# The most painful experience of my life



## philjohnson (Nov 3, 2010)

I've been married for almost 22 years to an incredibly godly woman who finally had enough. I have always been faithful and never hit her. I'm not an alcoholic or drug addict. 

But I am a codependent. I chased her away with my neediness, smothering and controlling behaviors.

She left just over three weeks ago and I am going through the most painful experience of my life. You know the feeling. It's a deep chill that goes to the bone, explodes out of your heart and you feel like you are going to crumble into a million tiny pieces.

The good news is she says divorce is not an option. She moved 5 miles away with my daughter and we are both in counseling.

I have hit my bottom and have never cried so much in my life. I have also never been so serious about my relationship with God and getting my act together with His help. I am reading books, studying my Bible and praying. I think its safe to say I have turned a corner and NEVER want to go back to the way I was.

She must work through a time of healing so that she can forgive me. I must work through a time of healing so I can love her from a place of health and not dysfunction.

The fear in me tells me that she will decide she is happier without me. But I don't see how it is possible for her to be committed to God and then decide to not forgive, or to do something that is contrary to the character of the person she is. So I am attempting to dismiss those fears.

We are determined to be a shining example of what a committed Christian marriage should be, with all our foibles and sin.

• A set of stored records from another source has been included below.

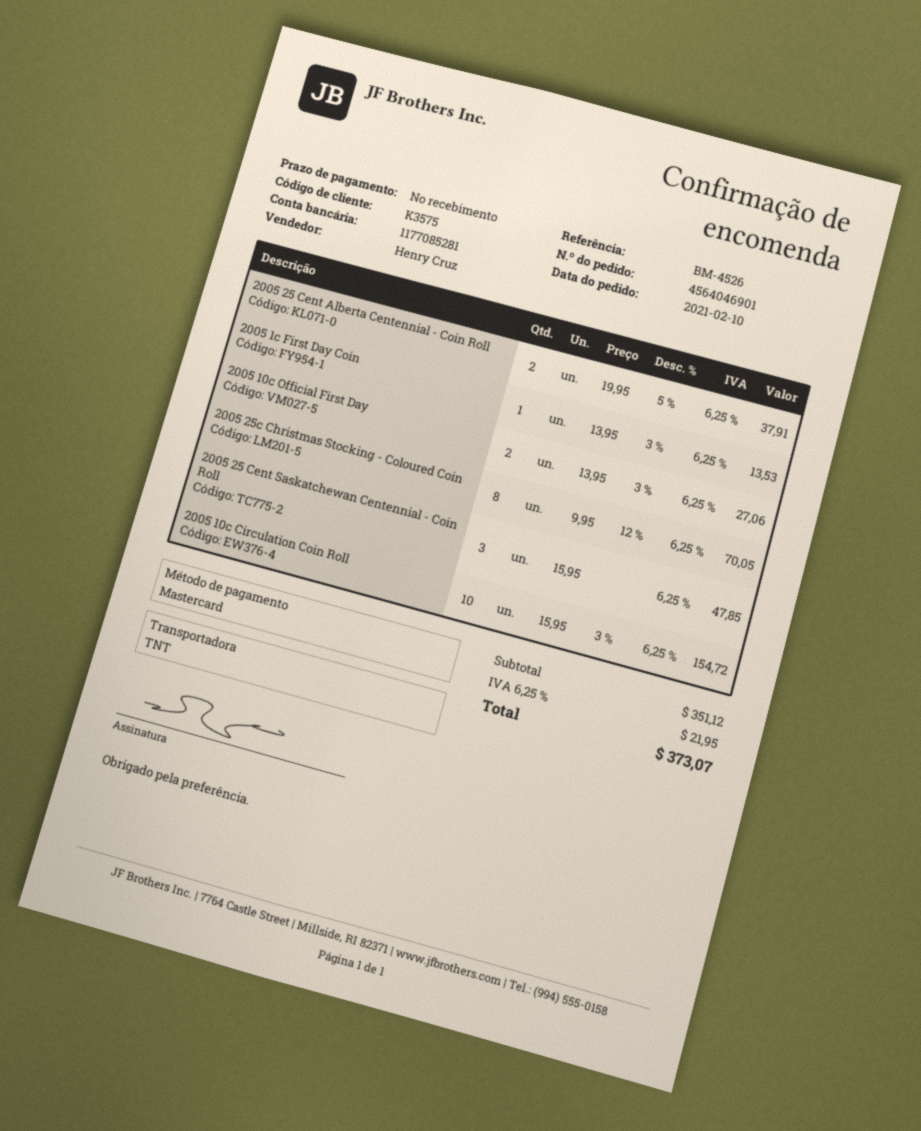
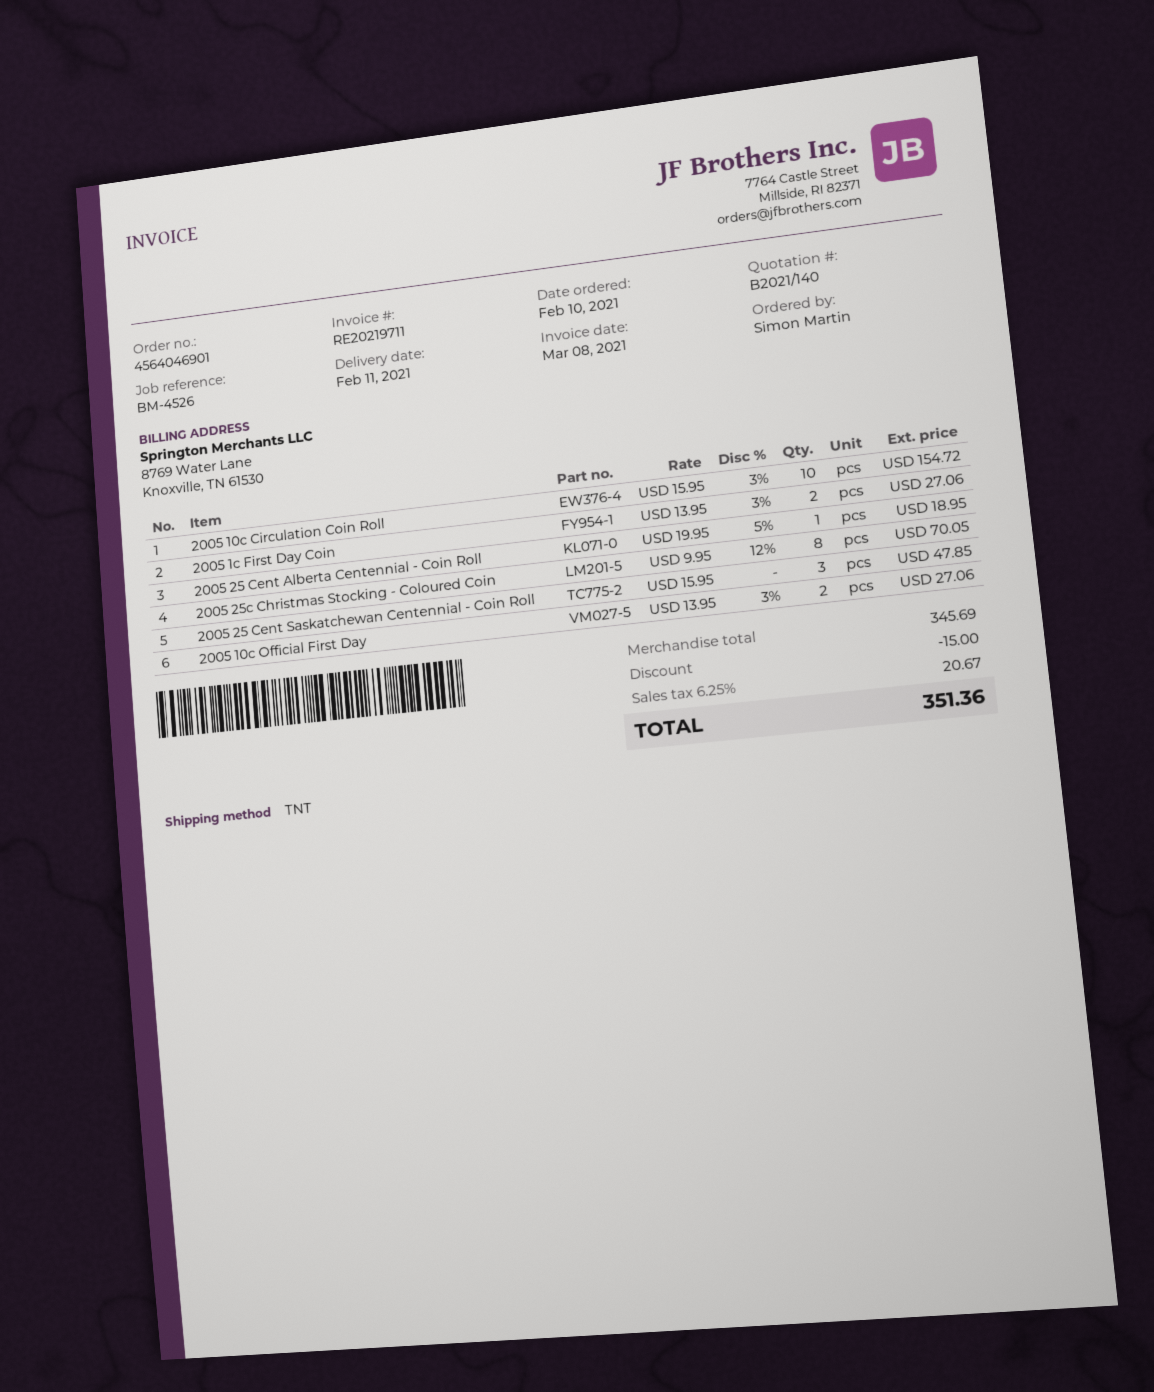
2005 25 Cent Alberta Centennial - Coin Roll: 2 x 19.95 - 5% = 37.91 -> 1 x 19.95 - 5% = 18.95
2005 1c First Day Coin: 1 x 13.95 - 3% = 13.53 -> 2 x 13.95 - 3% = 27.06
subtotal: 351.12 -> 345.69
discount: none -> 15.00
tax: 6.25% = 21.95 -> 6.25% = 20.67
total: 373.07 -> 351.36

I love her very much and am looking forward to the day when I have her back. For now, she says she will be separated from me for at least six months. Considering the first three weeks have felt like an eternity, I'm not sure how I will make it. I guess it will be only by the grace of God.

I am holding out hope that healing will come sooner for both of us. But only God knows.

I am reading books like Codependent No More, which I am finding incredibly useful in identifying many of my behaviors. That allows me to discover the causes of those behaviors. And from there, I can work on those problems. They say awareness is half the battle.

Well, I guess that's enough rambling. 

Question for those who have been separated. I have been through the first few stages of grief during our marriage. Denial that there is a problem... anger that she was already emotionally cutting off from me... bargaining that if she stayed I would change. I have been moving in and out of depression the past few weeks, though God is carrying me.

That leaves me with Acceptance. I feel moments of being in that place.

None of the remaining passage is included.